Kurt is a spiritual director-companion certified by the (radical) Sisters of Mercy, was ordained in the Unitarian Universalist Faith and after two decades became a faith-rooted clergy/community organizer. He trained as a psychotherapist (with Dr. Carl Rogers in a trans-racial program). As a UU minister, he co-facilitated national anti-racism trainings for the UUA (along with serving on its Association-wide Journey Toward Wholeness Transformation Committee) for over a decade. He has been involved in the Work That Reconnects (as facilitator and Steward of the Work) for 18 years, He was an early supporter and co-facilitator of WTR intensives for men. In recent years he has been committed to bringing Anti-Oppression and Anti-Racism into the center of the WTR. Connect with Kurt here.

 

Nynke Laverman (Germany)


Nynke is a singer/songwriter, spoken-word artist and explorer. Nynke is Frisian, the Frisians are an ethnic group indigenous to the coastal regions of the Netherlands and northwestern Germany. She questions life and in so doing, doesn’t spare herself. Nynke depicts poetic, surreal worlds through acoustic music combined with electronics and earthy lyrics. This versatile Frisian singer has a voice that stays with you: ‘a leaf-blown shimmer of a voice’, The Independent writes. Nynke already has six albums and corresponding theatre productions to her name. She received several prizes and in 2013 international recognition followed with Alter. The many journeys Nynke makes leave their traces in her music. Especially her stay with a nomad family in Mongolia made a deep impression. Since then, our Western relationship to our environment has been a recurring theme in her work. In 2020/2021 Nynke launches Plant, a cinematic, musical journey revealing the experience of a woman who tries to find a way out of our human, concrete fortress, our materialism and highly scheduled lifestyle. Plant is a hopeful protest, in which Nynke for the first time clearly states her views on how we treat our planet. Spoken word plays a major part, and more than ever she inhabits the finest register of her voice: there where it becomes almost a whisper. Learn more about Nynke here

 

Sandra Lezarma (Ecuador)


Sandra is with Mushuk Away (Educación Alternativa y Comunitaria). You can connect with Sandra here.

 

Amy Lister (Toronto, Canada)


Amy brings more than 20 years of coaching, education and leadership development experience to supporting people exploring and integrating pivotal transition experiences in life and work so they can courageously live in alignment with their values while expanding their capacity for caring for self and the wellbeing of the planet. More recently, Amy graduated from the Toronto Art Therapy Institute (TATI), and, through her private practice, is supporting individuals and caregivers as a Registered Psychotherapist (Qualifying) and as an Art Therapist. She holds degrees in: Outdoor & Experiential Education and Religious Studies from Queens University; a Masters in Curriculum, Teaching & Learning focused on Holistic & Aesthetic Education (OISE/ UofT); and, a post-graduate certificate in Executive Coaching (Royal Roads University). She carries with her years of voluntary experience in the realms of trauma-informed social justice, community based refugee resettlement efforts and a grassroots, interdisciplinary, and equity-oriented approach to international development efforts. Learn more about Amy here. Connect with Amy here.

 

Shala Massey (Grand Prairie, Texas, United States)

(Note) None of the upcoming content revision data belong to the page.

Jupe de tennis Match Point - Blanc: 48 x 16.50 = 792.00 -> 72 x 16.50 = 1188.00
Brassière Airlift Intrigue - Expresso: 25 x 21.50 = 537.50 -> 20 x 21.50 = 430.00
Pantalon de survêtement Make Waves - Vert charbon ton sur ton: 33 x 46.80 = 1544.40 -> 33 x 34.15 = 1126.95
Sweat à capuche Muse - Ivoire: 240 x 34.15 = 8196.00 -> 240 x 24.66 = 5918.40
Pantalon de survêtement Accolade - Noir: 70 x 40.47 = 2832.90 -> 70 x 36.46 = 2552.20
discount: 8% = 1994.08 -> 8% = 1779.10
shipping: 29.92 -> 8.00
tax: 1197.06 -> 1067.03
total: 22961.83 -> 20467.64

Shala (she/her) is a transformational space facilitator, holistic healing arts practitioner, and lover of music. Shala is passionate about creating sanctuaries for transformational leaders, and change-makers to activate their voices, be empowered in a rediscovery of their own unique gifts, and deepen their embodiment of co-creating a more regenerative culture for the next seven generations. Shala believes in sociocracy as a powerful tool in fostering the emergence of equitable, inclusive organizations and movements where every voice is heard and valued. Connect with Shala here

 

Woman Stands Shining – Pat McCabe (New Mexico, United States)


Woman Stands Shining is a Native American elder whose work explores the meeting point between ceremony and deep social healing. Pat was born into the Dine (Navajo) nation, and has also received spiritual training with the Lakota tradition. She travels and teaches widely on the indigenous science of Thriving Life. Her work seeks to revivify human knowledge and meaning-making, by restoring the holistic knowledge practices known to indigenous people. “To be the disembodied intellect and observer rather than passionate participant, and harmonious co-Creator, has led to a great mis-understanding of who we are, where we are, and how it is.” Learn more and connect with Pat here.

 

Uri Noy Meir (Crespina Lorenzana, Tuscany, Italy)


Uri is a social arts facilitator and consultant with over 12 years of experience using participatory methods. Uri mentors creative teams and project leaders worldwide to bring more social awareness to their lives and work. Uri graduated from the Hebrew University of Jerusalem in 2009 (Theatre and Latin American Studies) and is based in central Italy. In his practice-based research, he employs Social Presencing Theater, Dragon Dreaming, Theater of the Oppressed, and Games to make visible trans-formative patterns in human ecosystems, build collective dreams, and empower people and communities to act for the future and earth, locally and globally. Learn more about Uri here. Connect with Uri here

 

Asher Miller (Corvallis, Oregon, United States)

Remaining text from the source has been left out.